O Primavera Sound Porto tem-nos habituado a grandes cartazes desde a sua primeira edição, numa história que se vai escrevendo já há doze anos. Para além disso, tem vindo a metamorfosear-se, diversificando os géneros musicais a que dá palco. As mudanças de identidade, ora mais ora menos orgânicas, são acolhidas em festa por uns e com revolta por outros; e assim aconteceu com a passagem para o paradigma do new normal, em 2019, que podemos dizer que caracteriza até hoje o festival.

Propomos, neste artigo, um mergulho no cartaz da edição de 2024 do Primavera Sound Porto. E fazêmo-lo de forma metódica, propondo um exercício de perspectiva que processa o cartaz à luz de três vértices diferentes, que identificámos como sendo pontos agregadores de uma série de artistas no cartaz. São estes pontos o folk, o rock e o experimental. Nem todos os artistas que gostamos e queremos ver no festival se situam necessariamente numa destas caixinhas, ora porque a extravasam ora porque se situam em territórios híbridos entre elas. A título de exemplo, ficam fora desta análise Lana del Rey, os American Football, Ethel Cain, os The National ou Billy Woods – todos artistas que despertam o nosso interesse e que queremos ouvir entre os dias 6 e 8 no Parque da Cidade, em Matosinhos.
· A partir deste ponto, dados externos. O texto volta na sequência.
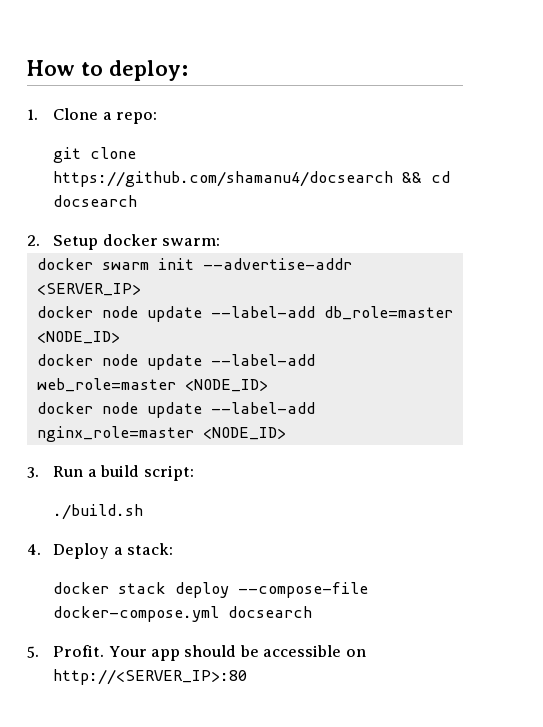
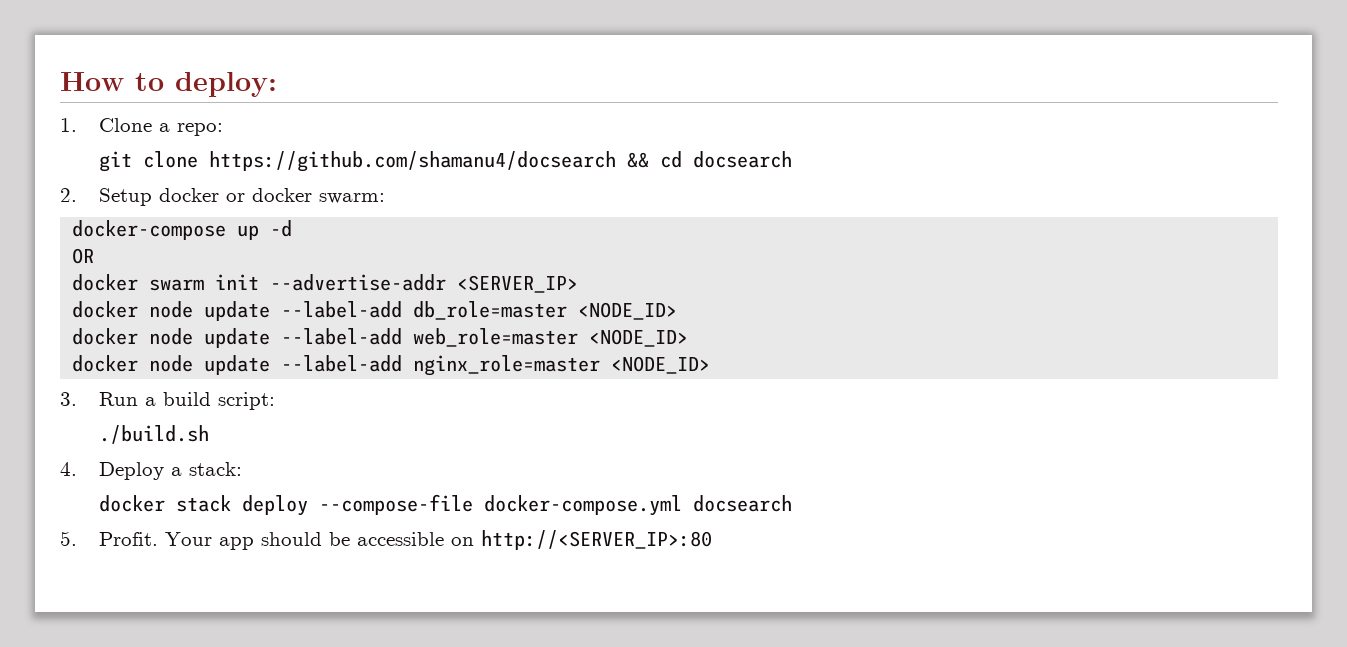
(158, 240) none -> [226,188,313,202] or docker
(221, 242) none -> [72,220,293,240] [72,248,95,264] // docker-compose up -d // OR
Mas propusemo-nos esta análise a partir destes três vértices, que interpretam grandes tendências no cartaz do festival. E convidamos todos os ouvintes a seguirem connosco este roteiro.

O ÂNGULO FOLK

A aclamação crítica do seu segundo álbum de estúdio, constante em muitas listas dos melhores álbuns do ano passado, faz de Joanna Sternberg um dos mais fortes nomes na undercard do Primavera Sound Porto deste ano; talvez até o nome que mais expectativas temos de ver entre todos os que figuram em letrinhas pequenas no cartaz. Joanna Sternberg é vocalista e multi-instrumentista das suas composições, que transpiram autenticidade e vulnerabilidade em abundância. A estrutura das suas canções tem uma roupagem tradicional que nos atira para outros tempos, mas no seu âmago tem uma abordagem original, curiosa, com ideias estimulantes. É isso que faz da sua música uma abordagem contemporânea ao folk. Sternberg criou uma espécie de fórmula relativamente simples, que repete de música para música (alternando entre o piano, a guitarra e outros instrumentos de cordas); embebendo as canções num romantismo excessivo e quase caricato, mas absolutamente encantador. Uma frontalidade e genuinidade inspiradora. Esperamos que o público acolha tudo isto com o carinho que merece.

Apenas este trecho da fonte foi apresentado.